Example 7-1 was made as Example 1-1, with the change that Filament material 2 was utilized rather than Filament material 3.

Example 7-2 was made as Example 7-1, with the change that a thermal bonding temperature of 130° C. was utilized rather than 120° C.

Example 8-1 was made as Example 7-1, with the change that Multilayer backing material 2 was utilized rather than Multilayer backing material 1.

Example 8-2 was made as Example 8-1, with the change that a thermal bonding temperature of 130° C. was utilized rather than 120° C.

Comparative Example D-1 was made as Example 7-1 with the change that Multilayer backing material 7 was utilized rather than Multilayer backing material 1.

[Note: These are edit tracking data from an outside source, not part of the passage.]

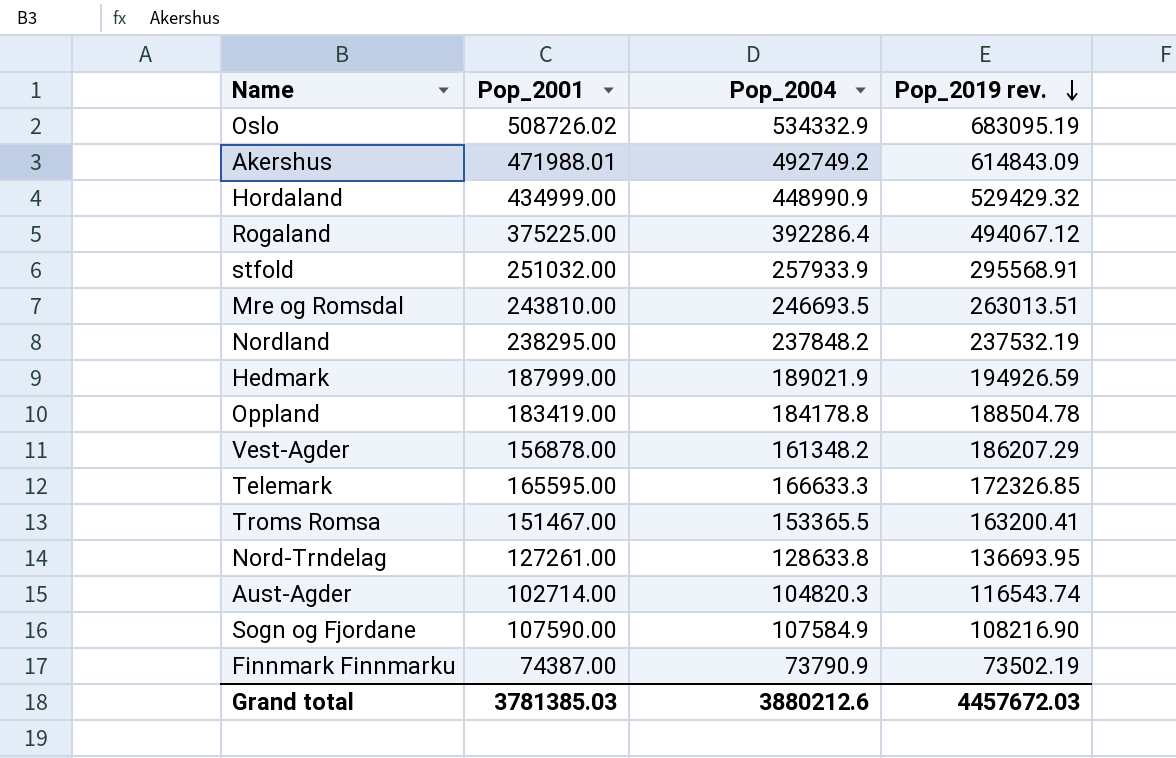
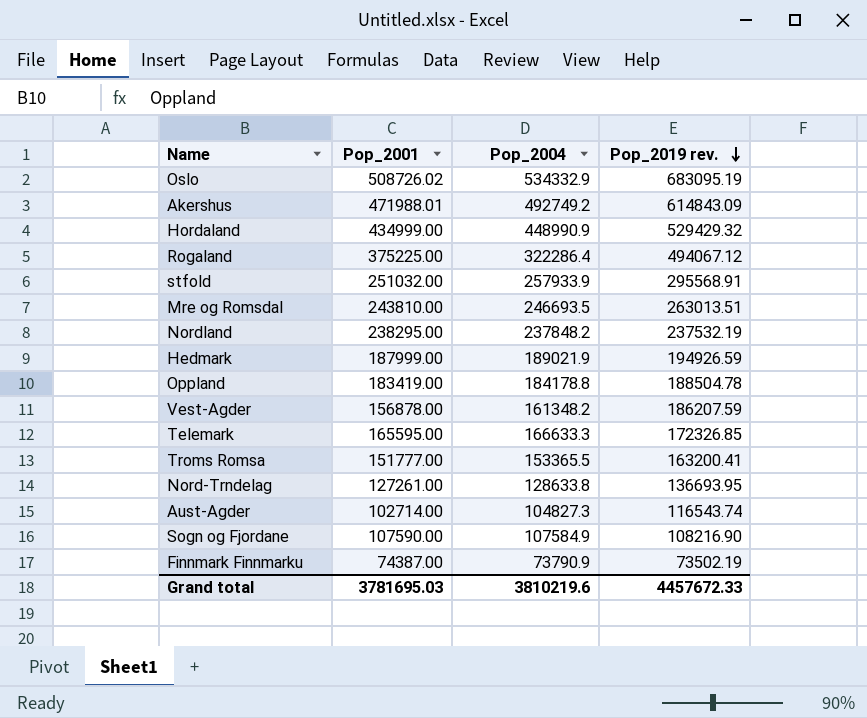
Rogaland | Pop_2004: 392286.4 -> 322286.4
Vest-Agder | Pop_2019 rev.: 186207.29 -> 186207.59
Troms Romsa | Pop_2001: 151467.00 -> 151777.00
Aust-Agder | Pop_2004: 104820.3 -> 104827.3
Grand total | Pop_2001: 3781385.03 -> 3781695.03
Grand total | Pop_2004: 3880212.6 -> 3810219.6
Grand total | Pop_2019 rev.: 4457672.03 -> 4457672.33

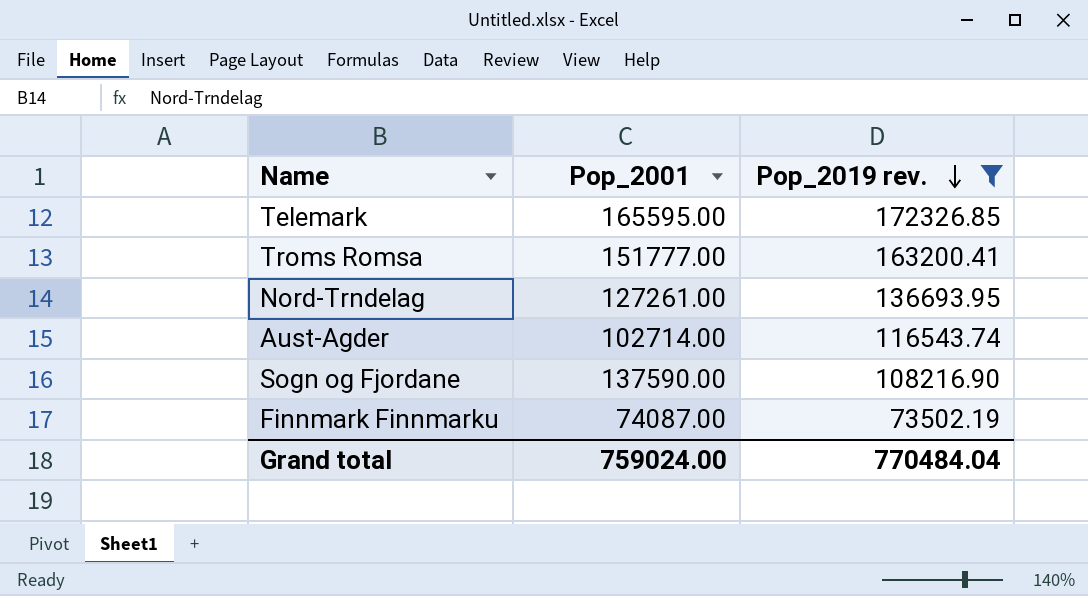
filter: none -> Pop_2019 rev. <= 172326.85
column Pop_2004 | position: 3 -> none
Sogn og Fjordane | Pop_2001: 107590.00 -> 137590.00
Finnmark Finnmarku | Pop_2001: 74387.00 -> 74087.00
Grand total | Pop_2001: 3781695.03 -> 759024.00
Grand total | Pop_2019 rev.: 4457672.33 -> 770484.04

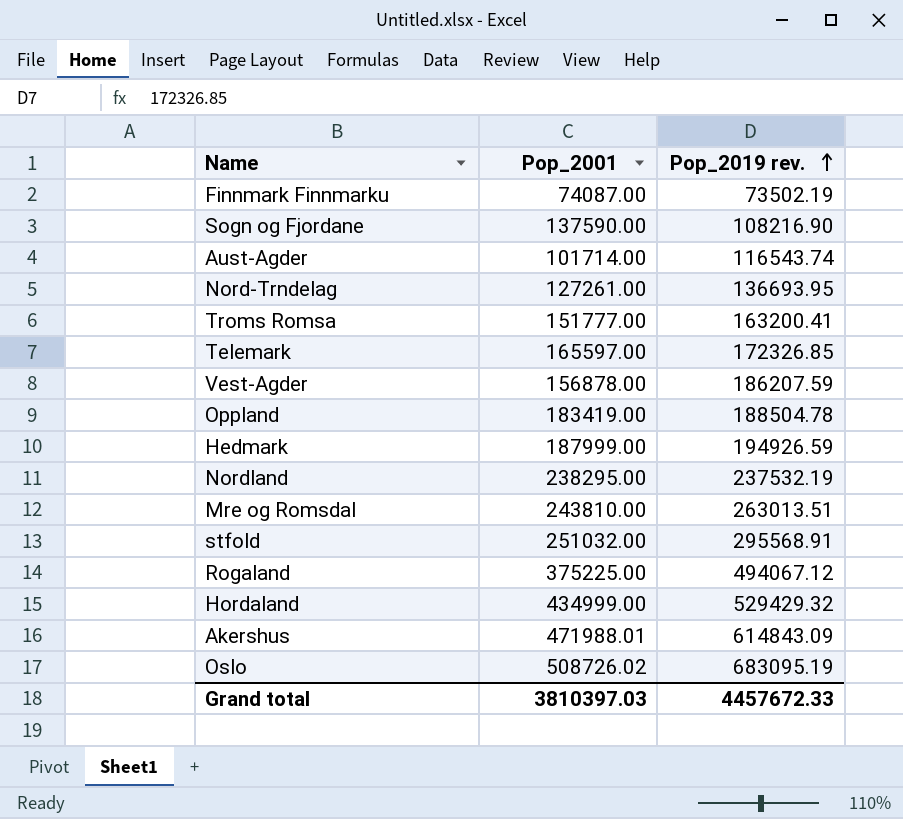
filter: Pop_2019 rev. <= 172326.85 -> none
row order: Pop_2019 rev. descending -> Pop_2019 rev. ascending
Aust-Agder | Pop_2001: 102714.00 -> 101714.00
Telemark | Pop_2001: 165595.00 -> 165597.00
Grand total | Pop_2001: 759024.00 -> 3810397.03
Grand total | Pop_2019 rev.: 770484.04 -> 4457672.33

Comparative Example D-2 was made as Comparative Example D-1, with the change that a thermal bonding temperature of 130° C. was utilized rather than 120° C.

	TABLE 6
	Thermal bonding
	temperature	Seal strength
	(° C.)	(N)

	Example 7-1	120	14.4
	(Multilayer backing
	material 1/Filament
	material 2)
	Example 8-1	120	16.5
	(Multilayer backing
	material 2/Filament
	material 2)
	Comparative Example D-1	120	5.1
	(Multilayer backing
	material 7/Filament
	material 2)
	Example 7-1	130	8.6
	(Multilayer backing
	material 1/Filament
	material 2)
	Example 8-1	130	9.7
	(Multilayer backing
	material 2/Filament
	material 2)
	Comparative Example D-1	130	3.3
	(Multilayer backing
	material 7/Filament
	material 2)

The data of Table 6 show that each of Example 7-1 and Example 8-1 had an improved, i.e. greater, seal strength as compared to Comparative Example D-1.

The data of Table 6 show that each of Example 7-2 and Example 8-2 had an improved, i.e. greater, seal strength as compared to Comparative Example D-2.

Tensile tests (Stress at break (MPa), Strain at Break (%), Stress at 5% (MPa)) were performed on a 200×15 mm sample, clamp distance of 100 mm, and tensile speed is 500 mm/min, according to ISO 527.

Shrinkage % was measured in an oven on sample of 360×50 mm width, at 90° C. for 20 s, according to ISO 11501. Shrinkage was measured in MD direction (360 mm).

The seal strength was measured 48 hours after the seal was performed. The seal was performed at 120 and 130° C. using sealing bars (0.7 s and 0.5 MPa). The seal strength was measured by clamping the filament material in the upper jaw and the multilayer backing materials on the bottom one. The distance between the clamps was 25.5 mm and the tensile speed was 100 mm/min.

Density was determined according to ASTM D 792, A1 Procedure C, Test within 1 hr, measured on compression molded plate prepared following ATSM D4703.

Melt index (I₂) was determined according to ASTM D1238, measured at 190° C. and with a 2.16 kg weight.

Melt temperature was determined via Differential Scanning calorimetry according to ASTM D 3418-15, using a heating rate of 10° C./min.